Neither of my kids developed a first real "friend" until about age 5 1/2, and with my first kid, I really worried about it. Looking back, I wish I had known what I'm telling you! She was totally normal.
Now that they're older, DD prefers to have a few close friends, although she gets along with almost everyone in her classes. DS is quite gregarious and has a wider group of kids that he plays with.
So, not to worry!
This
DS just turned 4 last week and he has friends from preschool. He has been with same group of kids at school for 2 years. There are 10 kids in his class. We have playdates with some of his friends from school a couple times a month. He really started to have "friends" after he turned 3. Now he asks to have playdates with his friends all the time.
When he turned 3, he had no interest in having a "friend" party, so we just had a family party, but when he turned 4, he wanted to invite his friends from school and have a big birthday party.
She has friends at school who she talks about often, but we don't ever see them outside of preschool.
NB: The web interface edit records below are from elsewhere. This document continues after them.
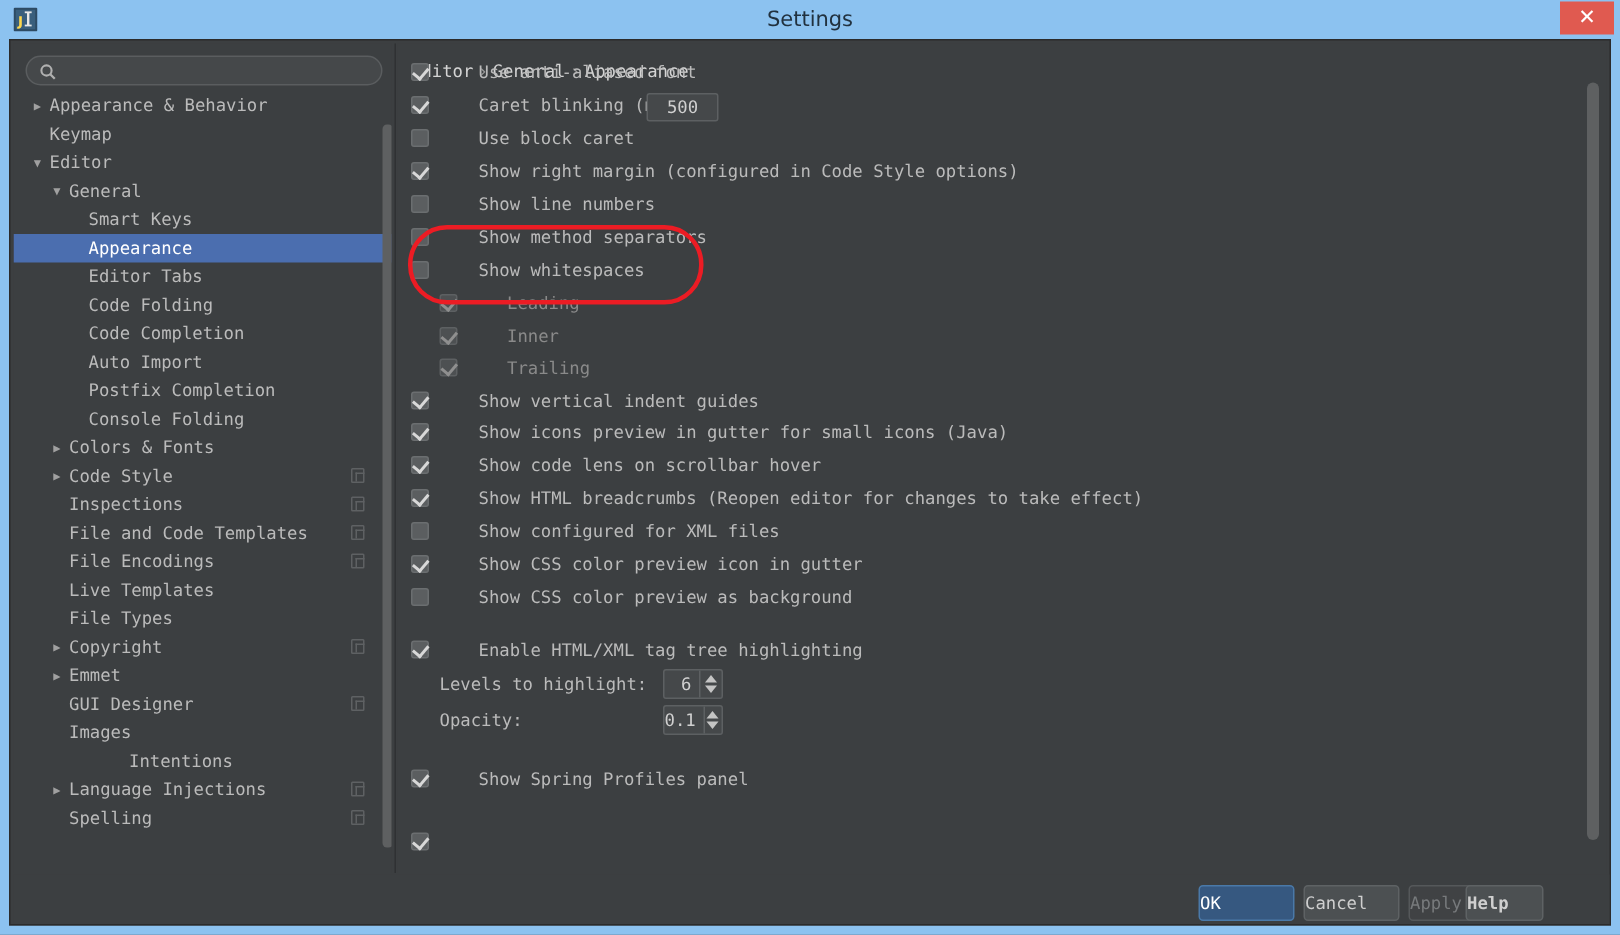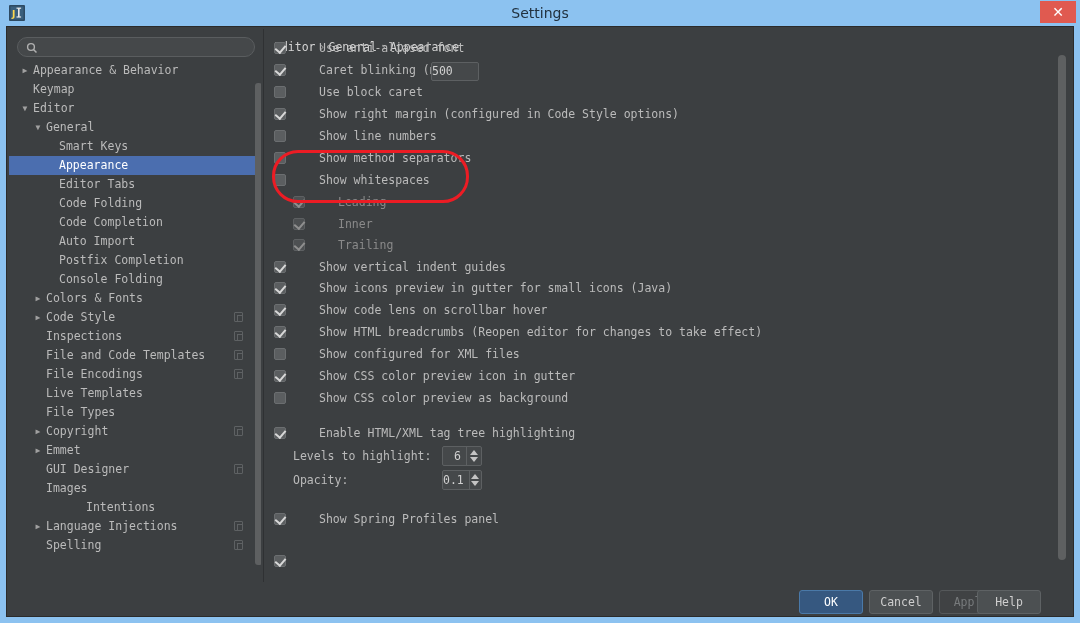"500" .txtfield { text-align: left -> center }
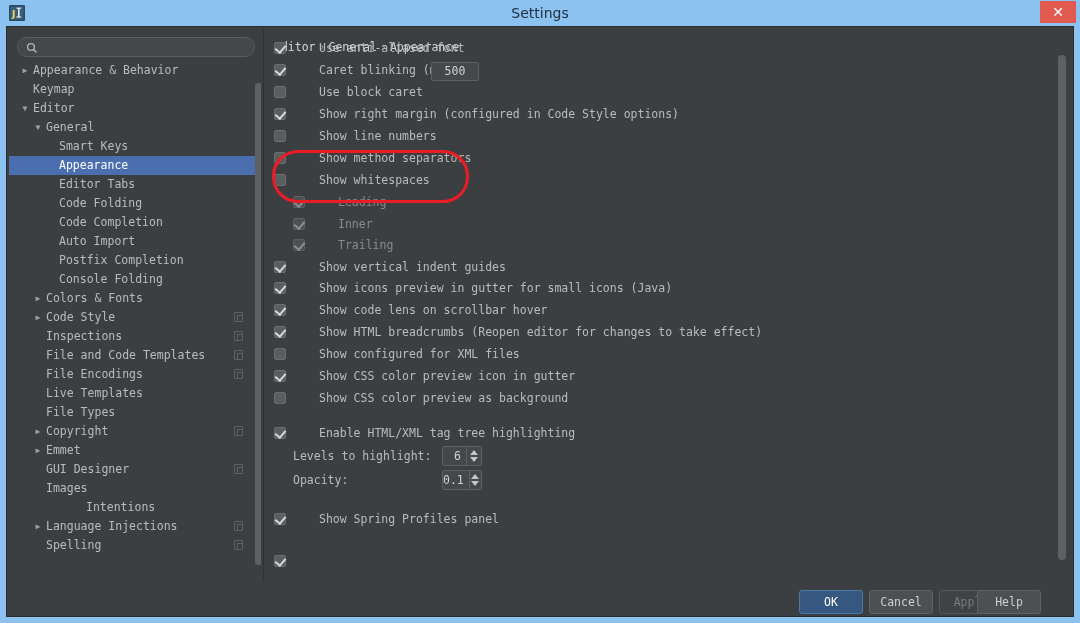"OK" .dlg-btn { text-align: center -> none }
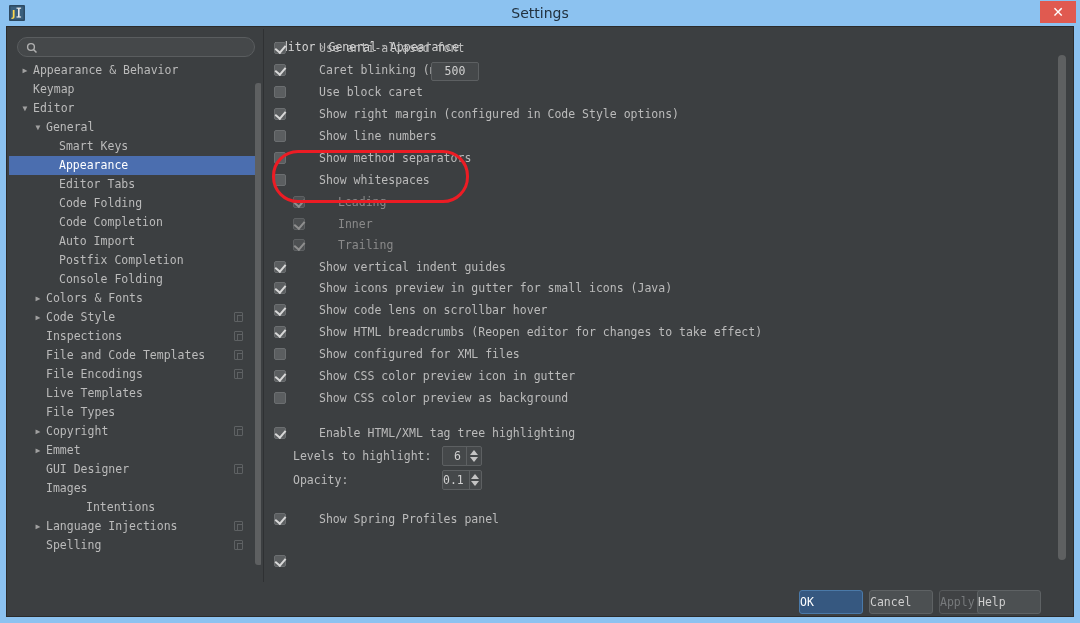"Help" div.dlg-btn { font-weight: none -> bold; width: 64px -> 52px }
She has asked several times "Can Taylor and Gracie come to my house and play?" but we never really do it, just because I don't know the other parents.
She has one "best friend" who she sees often, but really just because they've kind of grown up together. They went to the same in-home daycare starting at 4 months old, so they've always been very close. This is the only girl that she plays with on a regular basis. DD will go to her house and play, or she will come to our house and play. They also do a weekly dance class together, and are about to start playing Blastball on the same team. They are crazy about each other.
Yes, but DD has been very social from an early age. We just moved about 5 weeks ago and DD has already skyped with some of her friends back home because they miss each other so much. One of them is even coming to visit us in April, so I consider that "true" friendship, even at this young age.
However, there are tons of other areas in which DD is nowhere close to her friends/peers. I think at this age, you just have to trust your instincts and not compare.
Lily definitely has friends. We have some neighborhood girls who also go to her preschool, and she makes art projects for them, calls them on her pretend phone, asks to play with them, and often has play dates.
I wouldn't worry if my child didn't have friends, but I think it's such a rich experience for them that I would probably try to find a way to socialize more -- maybe via the library or family or even city-sponsored classes.